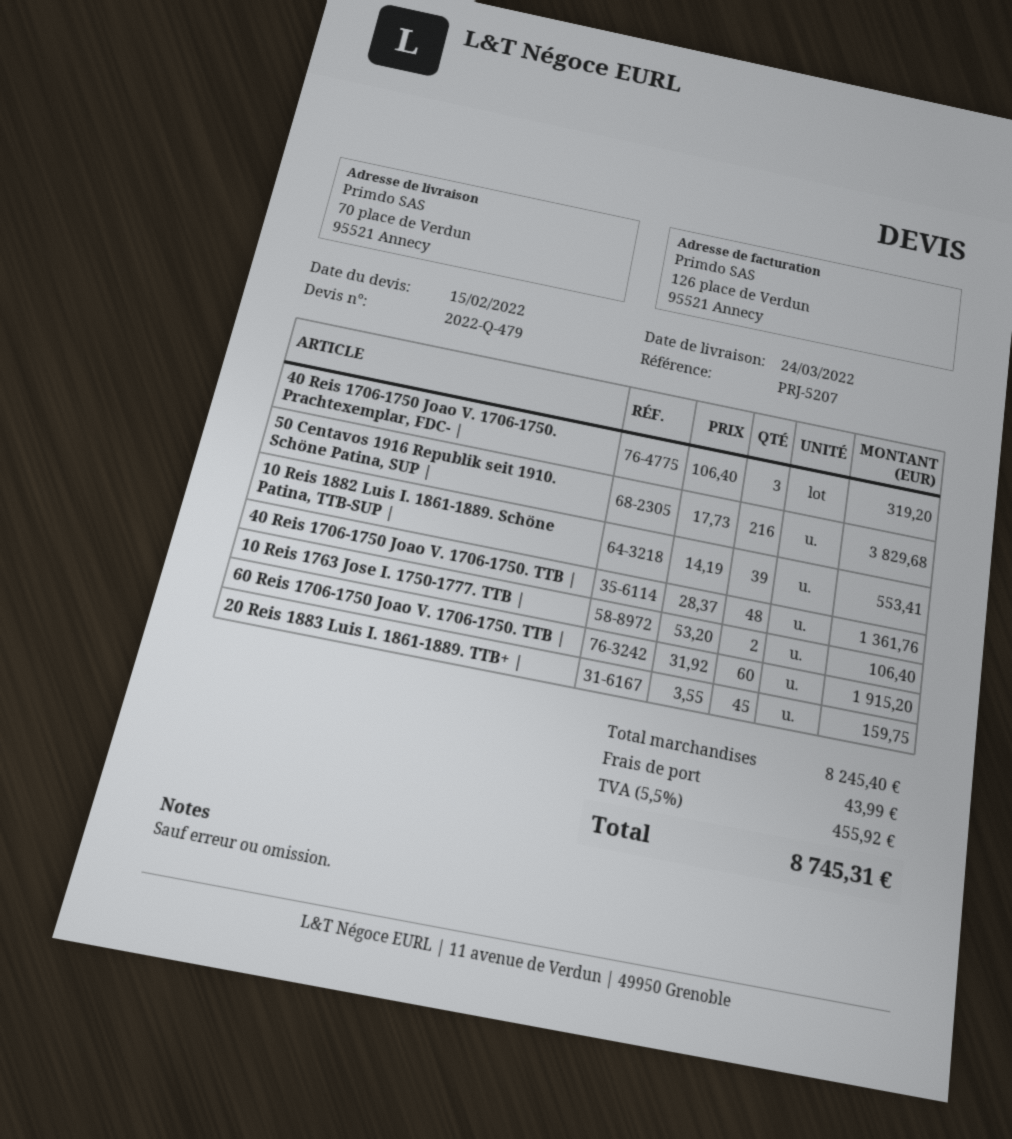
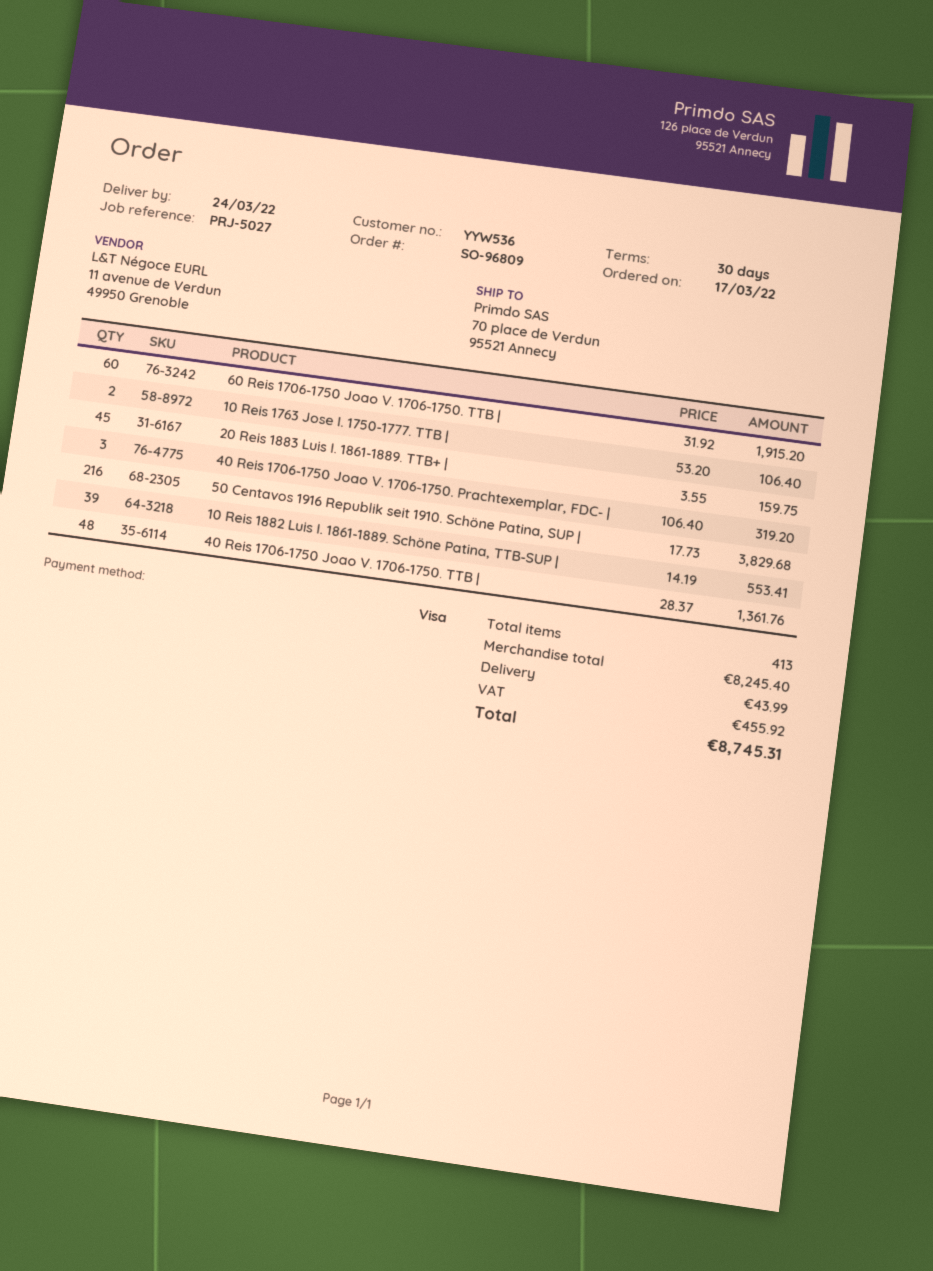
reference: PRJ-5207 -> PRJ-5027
- - - - - - -
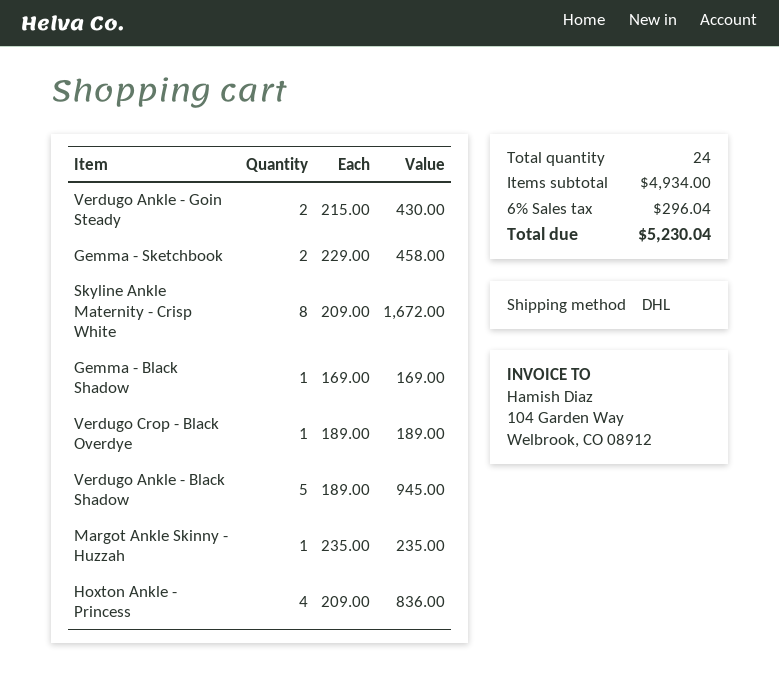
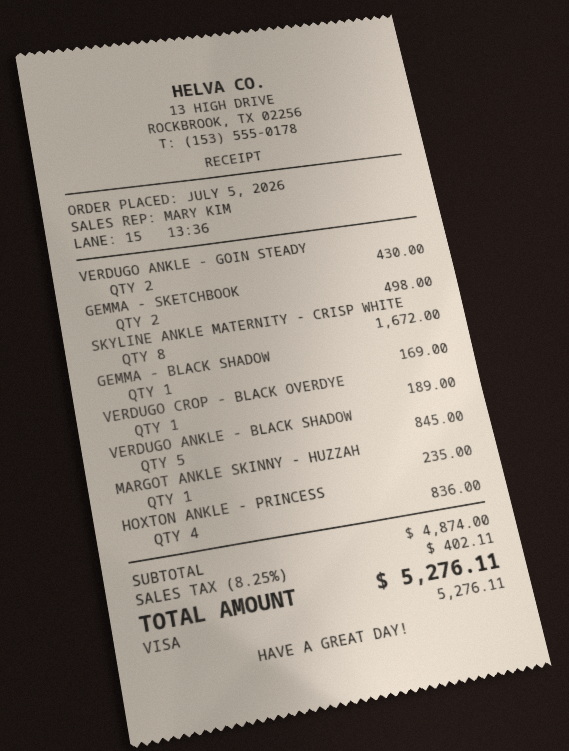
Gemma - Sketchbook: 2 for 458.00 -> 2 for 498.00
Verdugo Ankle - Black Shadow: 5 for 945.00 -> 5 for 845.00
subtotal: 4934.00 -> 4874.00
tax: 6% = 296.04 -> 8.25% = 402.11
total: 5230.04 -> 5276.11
- - - - - - -
WORK INSTRUCTIONS:
Going down the listing above, begin printing at the line with "Gemma - Sketchbook: 2" and finish with the line with "total: 5230.04 -> 5276.11", exactly as they appear.

FINAL ANSWER:
Gemma - Sketchbook: 2 for 458.00 -> 2 for 498.00
Verdugo Ankle - Black Shadow: 5 for 945.00 -> 5 for 845.00
subtotal: 4934.00 -> 4874.00
tax: 6% = 296.04 -> 8.25% = 402.11
total: 5230.04 -> 5276.11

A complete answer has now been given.